Vori stared. "Just ignore him," Rayya advised. "He's chronically smartassed."
"And that's why you love me."
But talk did turn to Isran. It seemed he'd anticipated this vampire menace years ahead of the event. "We served together as Vigilants of Stendarr, years ago," Celann explained, as he helped himself to a second serving of turnip stew. "He was just as Isran back then as he's Isran now. Only he ended up being right, and the rest of them wrong."
"Right?" Irileth echoed. "About what?"
"About the vampires. He saw the signs everywhere. More dens, more covens, more dead villagers, more missing priests. He tried to warn the Vigilants to wake up and do something. They never listened. Too focused ratting out the next loudmouthed Daedric worshipper. Oh, their hearts were in the right place, of course, but Isran and I, we were never comfortable. Eventually we left together, but our partnership didn't last. You've already seen what he's like to talk with, let alone work with."
"So what got you working with him again?" asked Rayya.
"Two months ago, he contacted me out of the blue, asking for my help." Celann jerked his head towards the forge, where they heard the hammer ringing off metal in steady tempo. "That man does not ask for help. Ever. So I knew it must've been pretty bad."

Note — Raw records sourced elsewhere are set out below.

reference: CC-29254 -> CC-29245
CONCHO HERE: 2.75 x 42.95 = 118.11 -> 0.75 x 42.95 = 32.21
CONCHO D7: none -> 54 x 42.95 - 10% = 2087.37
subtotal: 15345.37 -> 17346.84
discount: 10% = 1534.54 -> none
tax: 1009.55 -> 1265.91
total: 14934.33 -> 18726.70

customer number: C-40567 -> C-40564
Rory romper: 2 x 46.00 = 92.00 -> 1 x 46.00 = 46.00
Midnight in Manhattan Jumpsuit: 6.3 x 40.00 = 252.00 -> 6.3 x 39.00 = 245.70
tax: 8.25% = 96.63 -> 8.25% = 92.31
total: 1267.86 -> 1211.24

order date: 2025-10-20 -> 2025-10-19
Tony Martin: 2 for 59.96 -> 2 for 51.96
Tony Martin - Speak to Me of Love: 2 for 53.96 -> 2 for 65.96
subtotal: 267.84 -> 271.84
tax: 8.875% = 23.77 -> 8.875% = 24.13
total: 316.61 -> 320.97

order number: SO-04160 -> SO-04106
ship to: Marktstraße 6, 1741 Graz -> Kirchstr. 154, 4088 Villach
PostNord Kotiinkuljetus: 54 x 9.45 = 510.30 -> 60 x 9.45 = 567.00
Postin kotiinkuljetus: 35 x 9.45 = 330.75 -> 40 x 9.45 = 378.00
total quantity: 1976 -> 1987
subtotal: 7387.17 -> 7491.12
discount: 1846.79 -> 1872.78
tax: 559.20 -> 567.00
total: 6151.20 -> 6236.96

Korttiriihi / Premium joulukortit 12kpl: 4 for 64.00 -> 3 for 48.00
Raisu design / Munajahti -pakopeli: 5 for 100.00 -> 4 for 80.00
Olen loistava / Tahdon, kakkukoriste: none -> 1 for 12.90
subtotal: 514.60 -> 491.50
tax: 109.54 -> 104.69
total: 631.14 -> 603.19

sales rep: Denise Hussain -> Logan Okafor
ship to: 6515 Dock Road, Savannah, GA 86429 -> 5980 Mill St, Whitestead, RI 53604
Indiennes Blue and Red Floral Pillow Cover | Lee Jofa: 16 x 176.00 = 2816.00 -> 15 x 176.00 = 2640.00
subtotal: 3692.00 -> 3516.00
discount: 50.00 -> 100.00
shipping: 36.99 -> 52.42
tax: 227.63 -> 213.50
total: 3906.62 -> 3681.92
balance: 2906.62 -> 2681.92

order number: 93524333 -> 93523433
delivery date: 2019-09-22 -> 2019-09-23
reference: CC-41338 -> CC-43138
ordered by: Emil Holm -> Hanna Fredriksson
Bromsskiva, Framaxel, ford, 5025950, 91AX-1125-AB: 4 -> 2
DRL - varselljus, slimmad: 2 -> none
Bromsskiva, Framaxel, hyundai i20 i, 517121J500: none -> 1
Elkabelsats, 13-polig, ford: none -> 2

They sat in subdued silence for a moment, eating their stew. Solen mentally turned over every military report he ever remembered reading during his Legion service. Surely the Legion would've noticed, during the reunification and rebuilding and re-establishing and re-other-things period if there was a rise in vampire activity? Surely he'd have noticed? There'd been some missing persons reported, sure, but there were a thousand and a half different ways for someone to disappear in Skyrim. Trolls, sabre cats, Dragons, wolves, brigands, Draugr... and yes, vampires, but surely they couldn't have all been vampiric abductions. Could they?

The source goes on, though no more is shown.